We thank the reviewer for their time and comments. We hope to have addressed their remaining concerns below.

Q1. From the novelty prespective, the proposed binary decomposition method is largely similar to previous nonlinear quantization methods line LQ-Net (https://arxiv.org/pdf/1807.10029 ECCV'18). The similarities and differences between the proposed method and LQ-Net should be discussed, and the performance should be compared.

A1. We disagree, as the similarities are largely superficial. While LQ-Net uses multiple binary bases to emulate n-bit quantization, unlike our approach: they are fully trained in a supervised manner on the task at hand, hence their solution is neither data-free nor is applicable as post-training quantization step; they follow a different formulation, in which the binary basis is found by looking up the quantization interval while the learnable floating basis by solving a linear regression problem. Moreover, no form of distillation, such as the strategy proposed in this work is used. In contrast, our process follows a two-step approach, in which we first construct a series of binary bases that closely approximate the original weights, without requiring any activations, on a layer-by-layer basis, directly using gradient descent. We then calibrate the scaling factors using a data-free approach and distillation strategy.

In terms of a numerical comparison, the current LQ-Net formulation would require retraining the model from scratch/finetuning it on specific datasets. Thank you for pointing out this work. We will include an ample discussion making the difference clear.

Q2. The paper claims the achieved model can be efficient by removing all the multiplications. However, I don't believe this can be achieved from the formulation of quantized weights in Equ. (1). Although no multiplication is needed to multiply the binary part B with the activation, the multiplication of scaling factor alpha to the activation is still needed and can be costly when N is large. In fact, the proposed quantization scheme is effectively an N-bit quantization with non-uniform quantization bins, which theoretically shouldn't be more efficient than an N-bit linear quantization with integer weights.

A2. The reviewer is correct that we don't remove all multiplications, however, we don't claim to remove all multiplications, but nearly all multiplications. The remaining multiplications are not too different from most quantization approaches which will also scale the output using some scalars. Do note however that the 4b-16bit multiplications, occurring for the matmul itself, are removed, and as noted in Sec 4.6, depending on the hardware implementation they can be significantly more energy efficient, requiring fewer physical gates.

Q3. Deriving from my second point, the efficiency discussion in Sec 4.6 is not concrete.

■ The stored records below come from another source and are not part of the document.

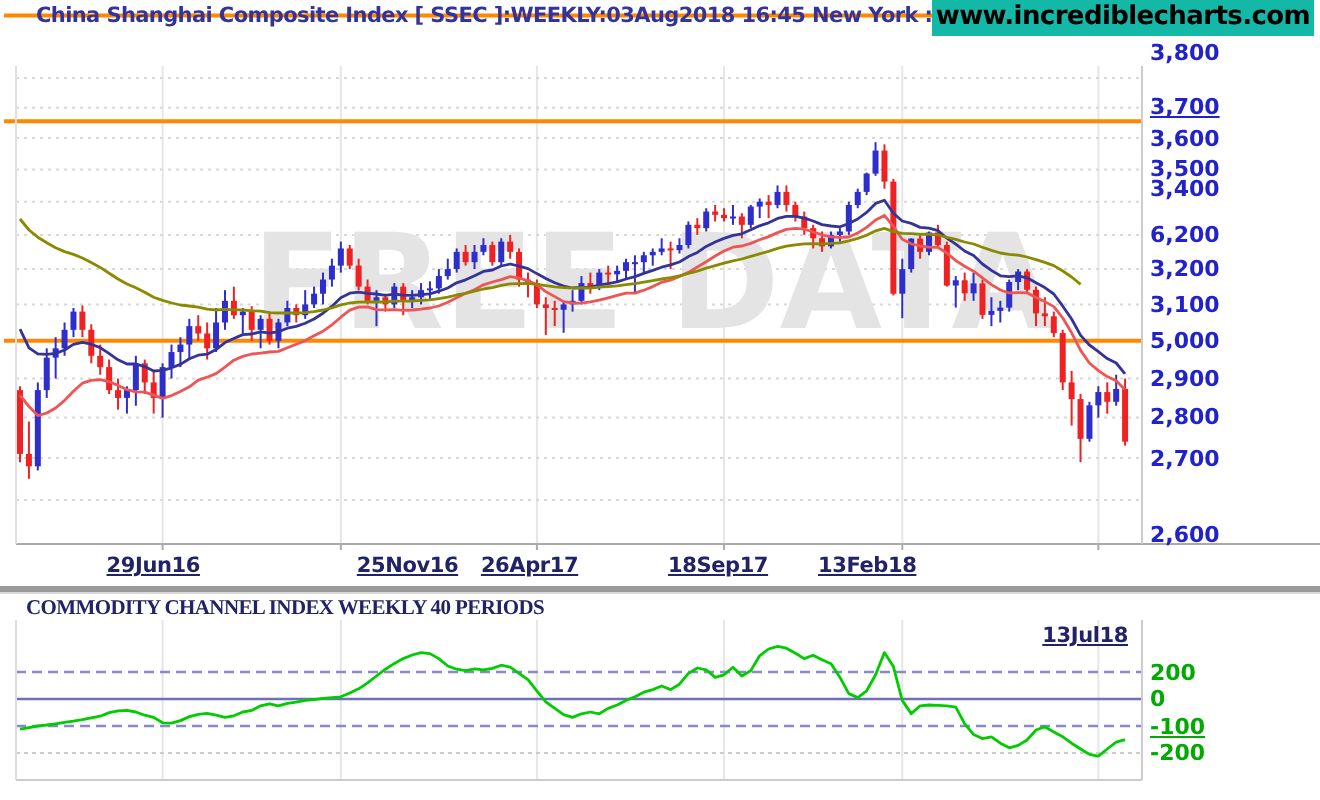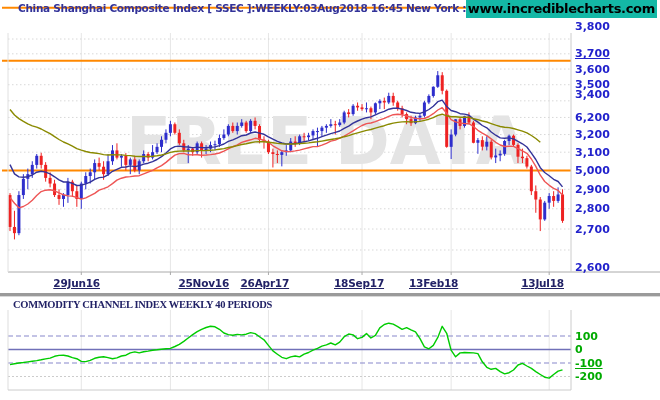--- a/index.html
+++ b/index.html
@@ -337,19 +337,19 @@
       <div class="lbl price-lbl" style="top: 163.932px;">5,000</div>
       <div class="lbl price-lbl" style="top: 182.781px;">2,900</div>
       <div class="lbl price-lbl" style="top: 202.292px;">2,800</div>
       <div class="lbl price-lbl" style="top: 222.513px;">2,700</div>
       <div class="lbl price-lbl" style="top: 261px;">2,600</div>
       <div class="lbl date-lbl" style="left: 53.296px;">29Jun16</div>
       <div class="lbl date-lbl" style="left: 142.416px; margin-left: 36px;">25Nov16</div>
       <div class="lbl date-lbl" style="left: 240.448px;">26Apr17</div>
       <div class="lbl date-lbl" style="left: 334.024px;">18Sep17</div>
       <div class="lbl date-lbl" style="left: 409px;">13Feb18</div>
-      <div class="lbl date-lbl" style="left: 521.176px;">13Jul18</div>
-      <div class="lbl cci-lbl" style="top: 329.5px;">100</div>
+      <div class="lbl date-lbl" style="left: 521.176px; margin-top: 35px;">13Jul18</div>
+      <div class="lbl cci-lbl" style="top: 329.5px;">200</div>
       <div class="lbl cci-lbl" style="top: 343px;">0</div>
       <div class="lbl cci-lbl" style="top: 356.5px; text-decoration: underline;">-100</div>
       <div class="lbl cci-lbl" style="top: 370px;">-200</div>
     </div>
 </div>
 
 </body></html>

An estimation of exactly how memory and computation are saved compared to a regular linear W4A16 quantized model should be provided.

A3. Most of the savings are expected to be from the significant reduction in multiplications, converting it to a nearly summation-only approach. This could primarily result in significant energy savings (as pointed out 4-8x). For this aspect we kindly point out to the works cited in Sec. 4.6 [24; 34; 54; 55; 61;] which have a more ample and practical analysis on this, as they specialise on summation-based strategies. In terms of memory savings, on a memory-pressured system, an intuitive direct saving could be by loading one binary basis at a time into memory, overlapping the computation of the first computation with the loading of the data of the second, thus diminishing the peak memory used. To obtain exact measurements, an implementation is needed, which as we mentioned in the limitation section, wasn't part of the present work.

Q4. The comparison is mainly done against PTQ methods with linear weight quantization, yet the proposed method performs non-linear quantization of the weight and requires several epochs of finetuning. This will result in both higher training cost and inference cost comparing to previous methods, making the comparison results unfair.

A4. There is no additional cost at runtime as the calibration process is performed prior to test time deployment. During calibration, indeed, the process, altogether, depending on the model, requires 4-12hours. As the process is expected to be run once, can be performed on commodity hardware, and requires no data, we consider this time to not be a major concern in practice.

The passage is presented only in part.